INFORMATION SUPPLIED =>
+++++

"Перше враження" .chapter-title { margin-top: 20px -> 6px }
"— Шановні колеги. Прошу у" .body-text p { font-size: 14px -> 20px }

+++++

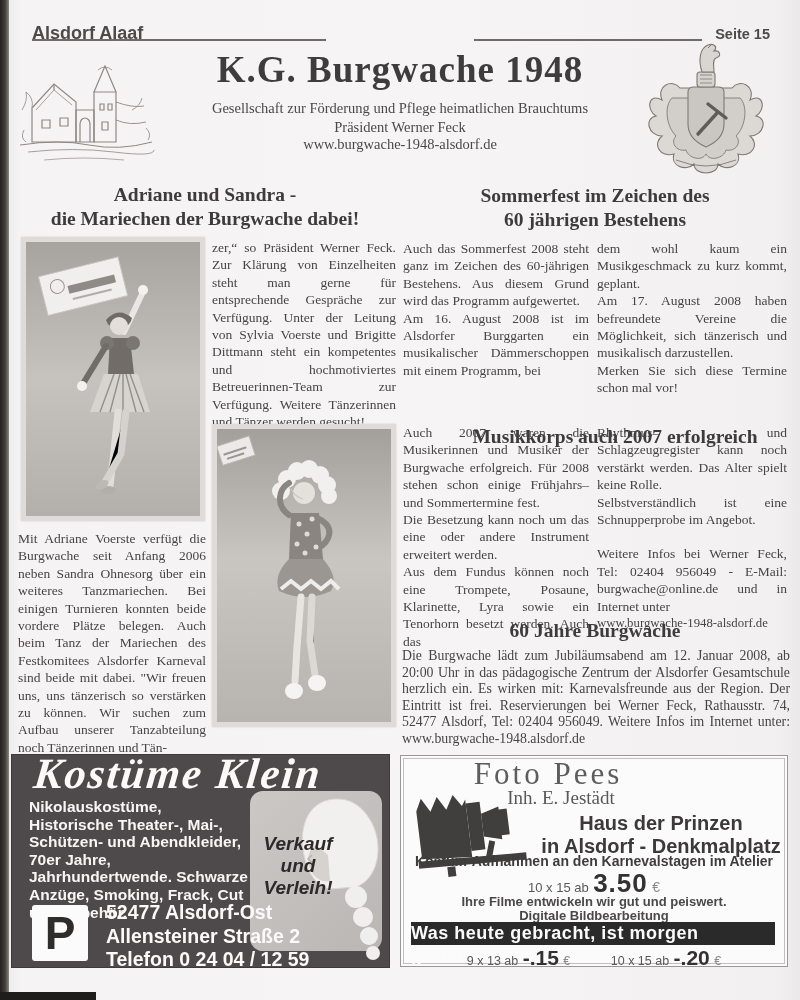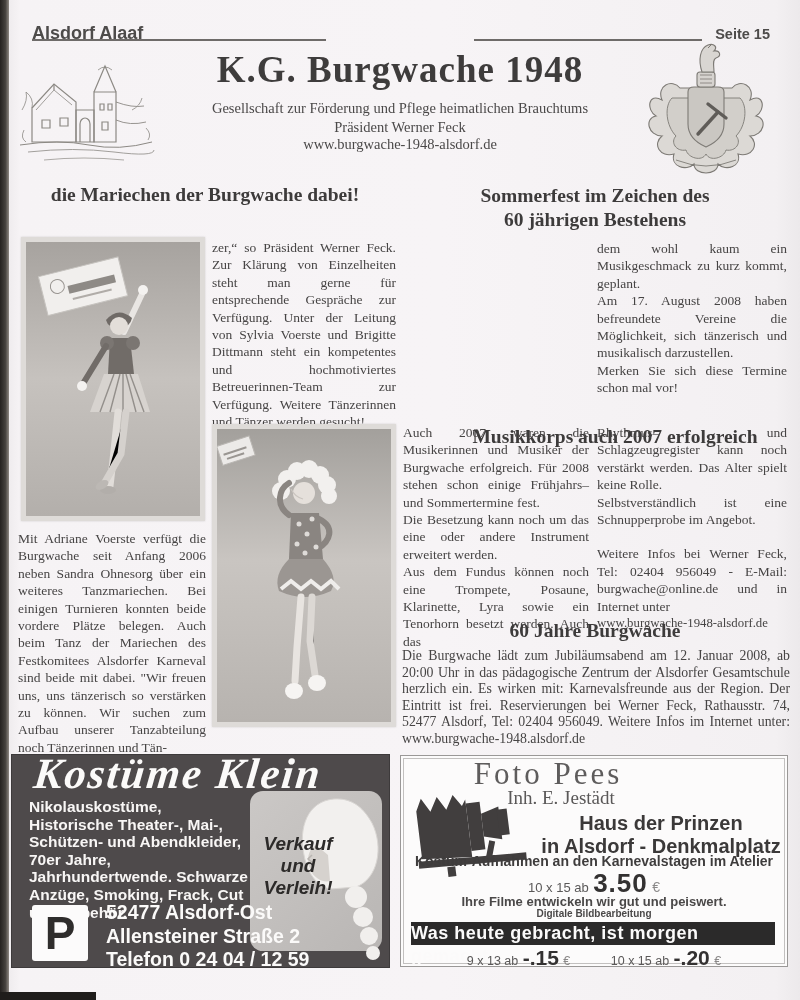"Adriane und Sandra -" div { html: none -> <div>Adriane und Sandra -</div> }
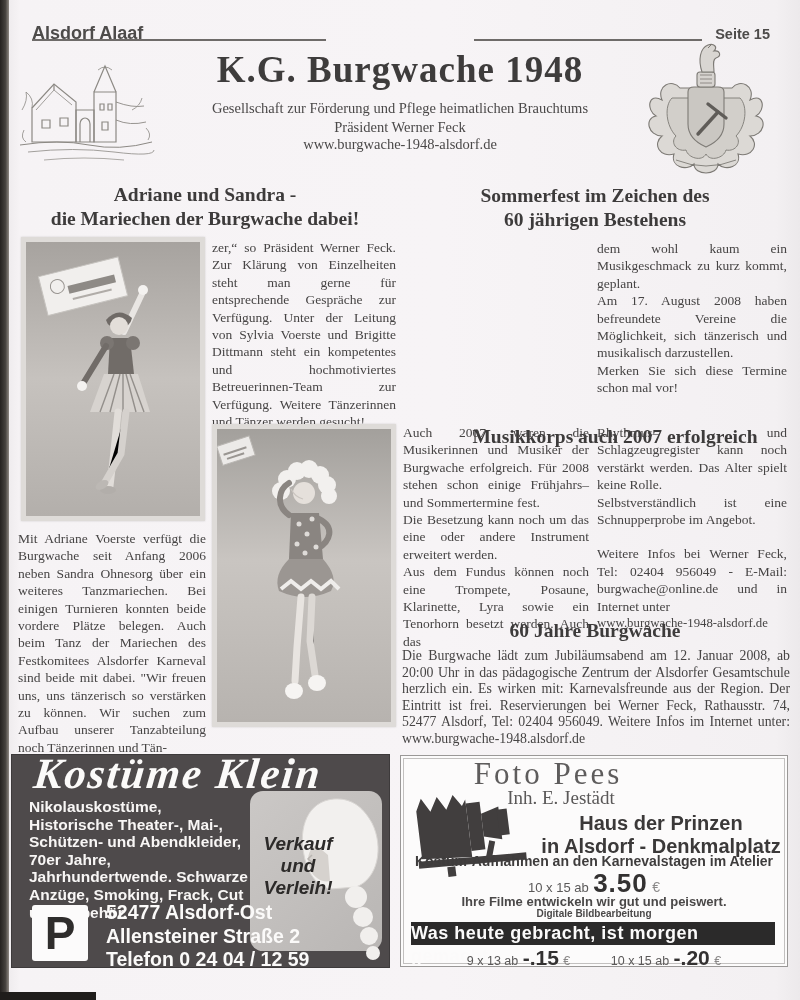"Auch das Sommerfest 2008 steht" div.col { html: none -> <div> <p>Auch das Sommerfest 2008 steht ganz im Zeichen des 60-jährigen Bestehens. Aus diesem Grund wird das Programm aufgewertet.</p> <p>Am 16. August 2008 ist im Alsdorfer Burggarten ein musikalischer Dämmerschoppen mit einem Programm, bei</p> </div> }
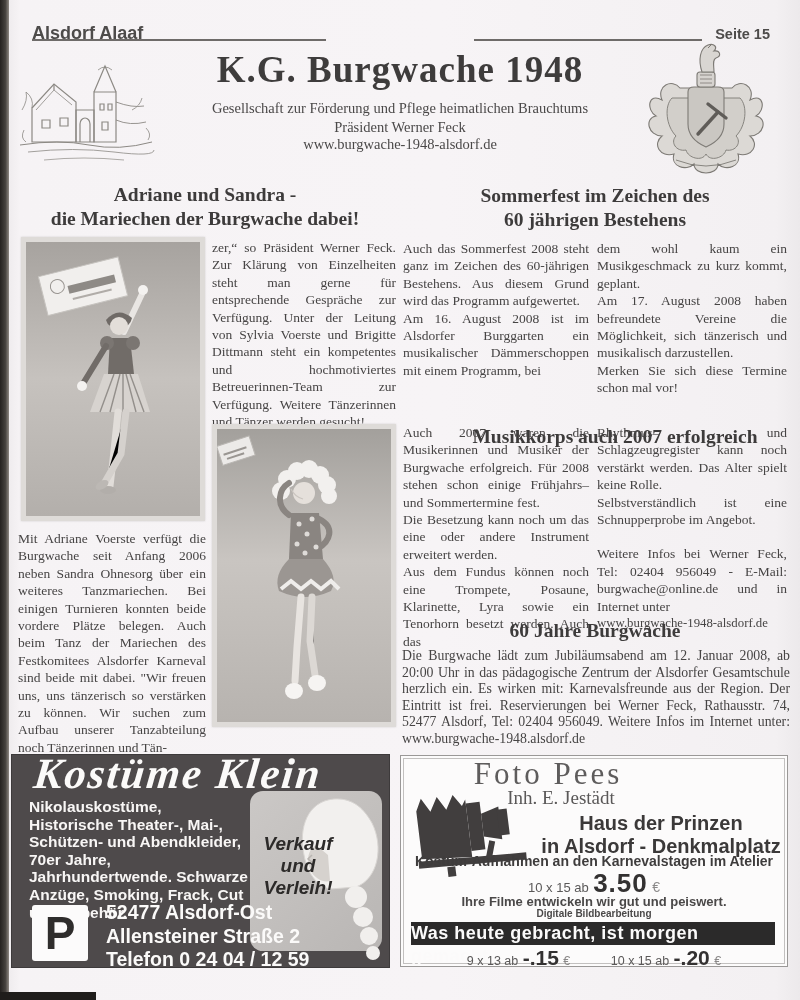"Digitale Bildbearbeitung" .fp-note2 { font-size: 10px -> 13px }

+++++

EXERCISE => In the listing above, find the line holding "-> <div> <p>Auch" and the line holding "font-size: 10px ->". Reproduce those two lines and all between them exactly, leaving out pictures.

RESULT FOR THIS TASK =>
"Auch das Sommerfest 2008 steht" div.col { html: none -> <div> <p>Auch das Sommerfest 2008 steht ganz im Zeichen des 60-jährigen Bestehens. Aus diesem Grund wird das Programm aufgewertet.</p> <p>Am 16. August 2008 ist im Alsdorfer Burggarten ein musikalischer Dämmerschoppen mit einem Programm, bei</p> </div> }
"Digitale Bildbearbeitung" .fp-note2 { font-size: 10px -> 13px }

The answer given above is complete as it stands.